Forgiveness of sins means that your mistakes and addictions and misspoken words and selfishness are simply not final. God’s love is final. Your sins are not ultimate in the way that God’s grace and forgiveness and mercy is ultimate. You’re sin is never bigger than God’s ability to redeem you. And all the things you do to try and be a person of value will simply not endure. Because you are simply not the sum total of all your mistakes. You are who God says you are. Your virtues will go to the grave with you but the forgiving, gracious terrifying love of God in Christ will redeem you to the grave and yes, even redeem you from the grave.
At the end of Lutheran funeral liturgies when the pastor commends the dead to God they say
Into your hands, O merciful Savior, we commend your servant.
Acknowledge, we humbly beseech you, a sheep of your own fold,
a lamb of your own flock, a sinner of your own redeeming.
Even at your funeral you are a sinner, but you are a sinner of God’s own redeeming. You belong to a God who makes all things new. Jesus wanted you to know that and went to some rather extraordinary lengths to communicate it. Nothing you have done is more powerful than God’s ability to redeem.
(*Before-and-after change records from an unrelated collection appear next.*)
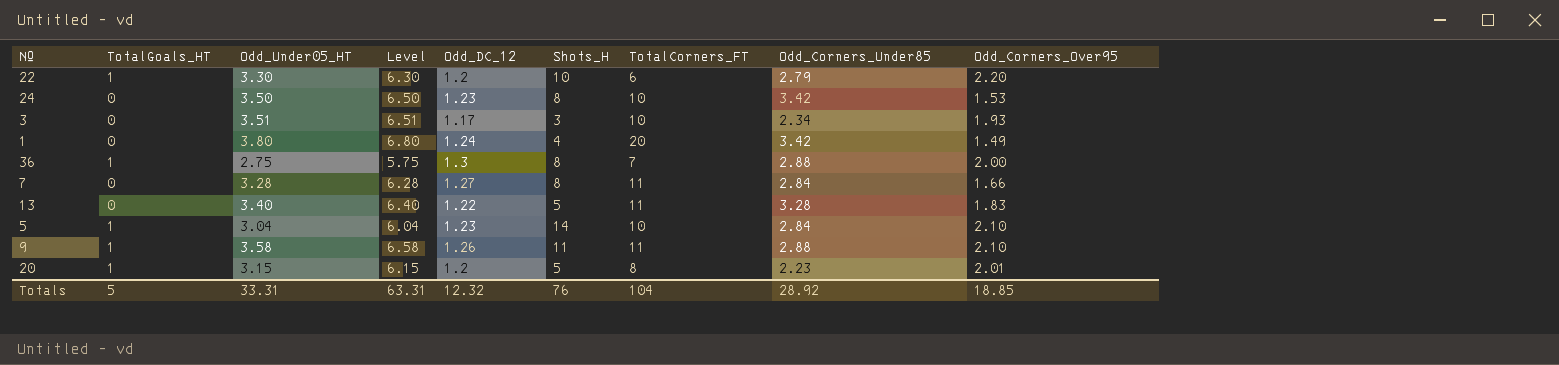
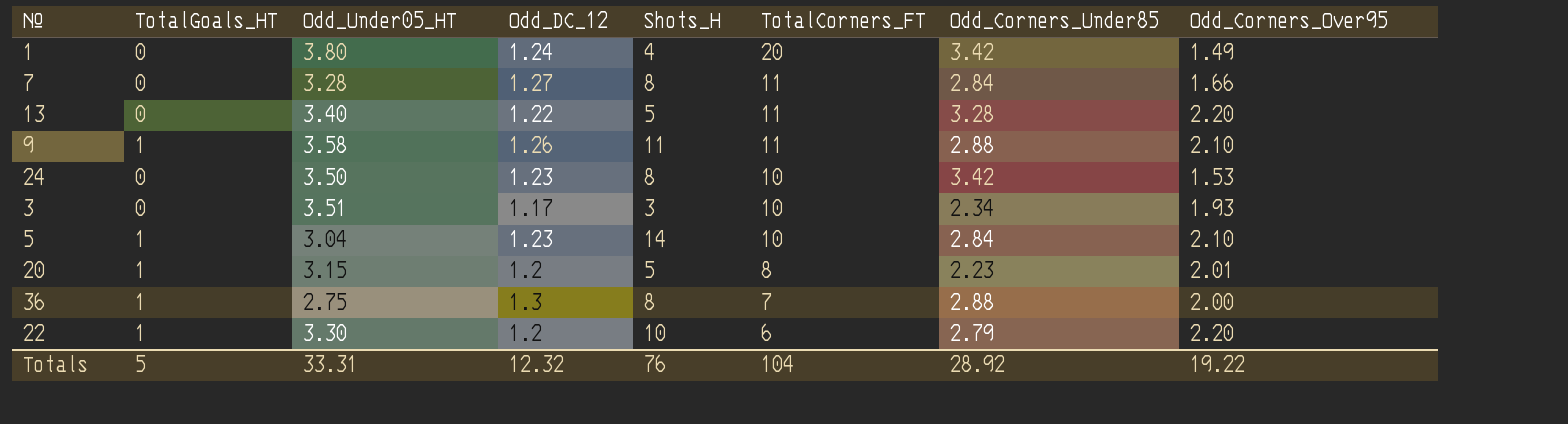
row order: none -> TotalCorners_FT descending
column Level | formula: [Odd_Under05_HT] + 3 -> none
13 | Odd_Corners_Over95: 1.83 -> 2.20
Totals | Odd_Corners_Over95: 18.85 -> 19.22

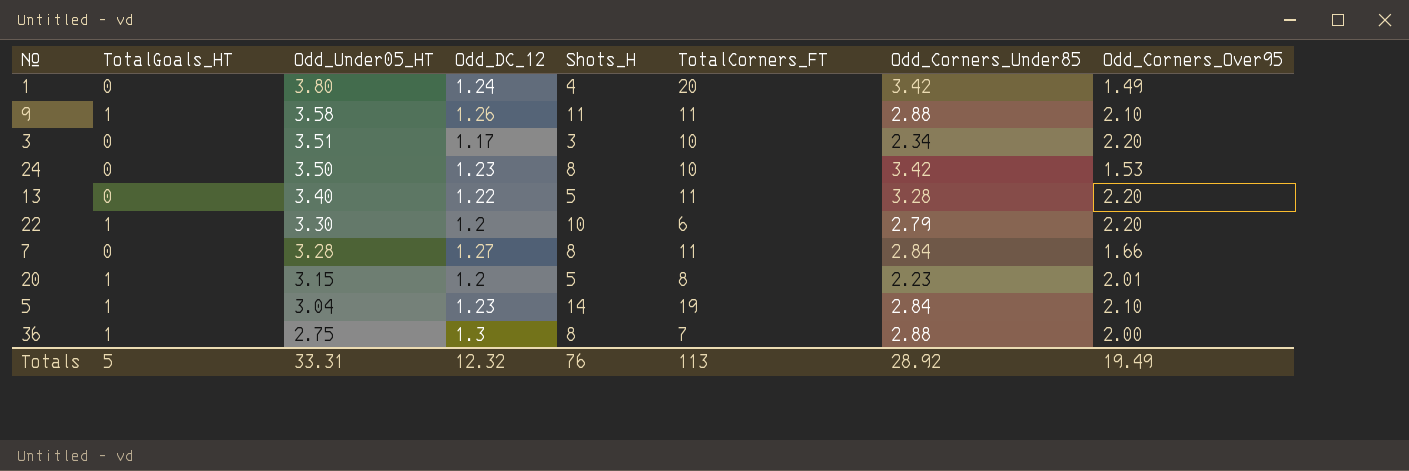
row order: TotalCorners_FT descending -> Odd_Under05_HT descending
3 | Odd_Corners_Over95: 1.93 -> 2.20
5 | TotalCorners_FT: 10 -> 19
Totals | TotalCorners_FT: 104 -> 113
Totals | Odd_Corners_Over95: 19.22 -> 19.49

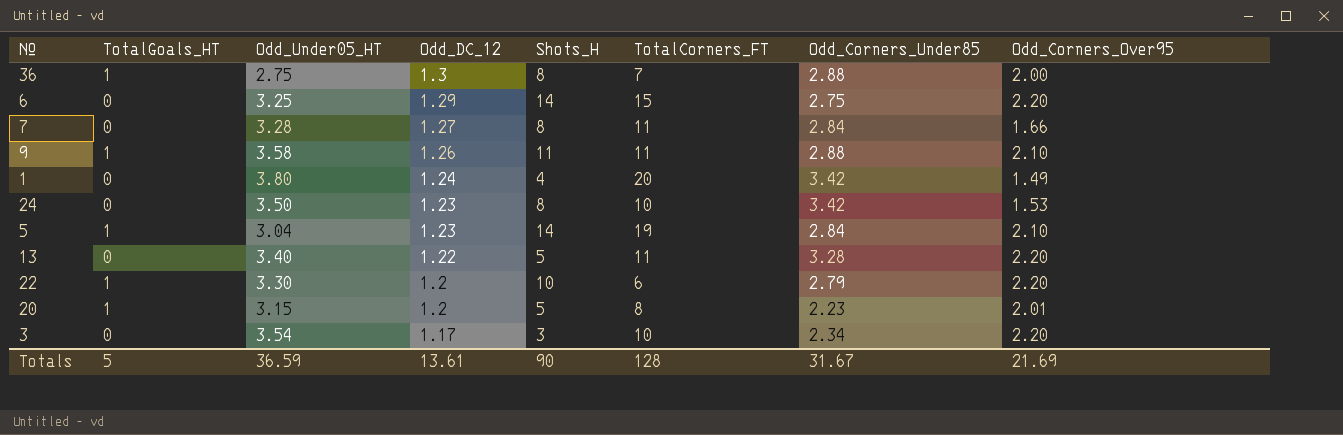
row order: Odd_Under05_HT descending -> Odd_DC_12 descending
row 6: none -> 0 | 3.25 | 1.29 | 14 | 15 | 2.75 | 2.20
3 | Odd_Under05_HT: 3.51 -> 3.54
Totals | Odd_Under05_HT: 33.31 -> 36.59
Totals | Odd_DC_12: 12.32 -> 13.61
Totals | Shots_H: 76 -> 90
Totals | TotalCorners_FT: 113 -> 128
Totals | Odd_Corners_Under85: 28.92 -> 31.67
Totals | Odd_Corners_Over95: 19.49 -> 21.69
So come, receive that forgiveness as a gift from God for that is what it is and that is who you are. Amen.
We then did a corporate confession. Then everyone came forward for individual absolution. Then we washed one another’s feet.
As we sang Take, O Take Me As I Am we also assembled bleach kits for the needle exchange in Denver. This is an act of love. It says that Jesus meets us while our feet are still dirty, not just after we’ve managed to clean them up ourselves. God loves you now, not just after you start making better decisions.
We then sang Jesus Remember Me When You Come Into Your Kingdom as we entered the parish hall which had been set up like a big dinner party, the altar overflowing with various kinds of bread and wine.
I presided at the Eucharist, people came forward to bring loaves of bread and bottles of wine back to their tables where they communed each other. We put on some Jonny Cash, ate, drank, laughed and talked until the bells rang.
Maundy Thursday ends with the stripping of the altar, but we had made the whole room an altar, so the cantor chanted Psalm 88 and in silence we all put everything away until we stood together in a quiet empty room. Then on the way out the door, the only sound we heard was that of 30 pieces of silver (people were told to bring coins with them) being cast into a basin. That money was collected and will be given to those who have been betrayed (in this case, a local Native American community)
Tomorrow the Triduum continues with Good Friday.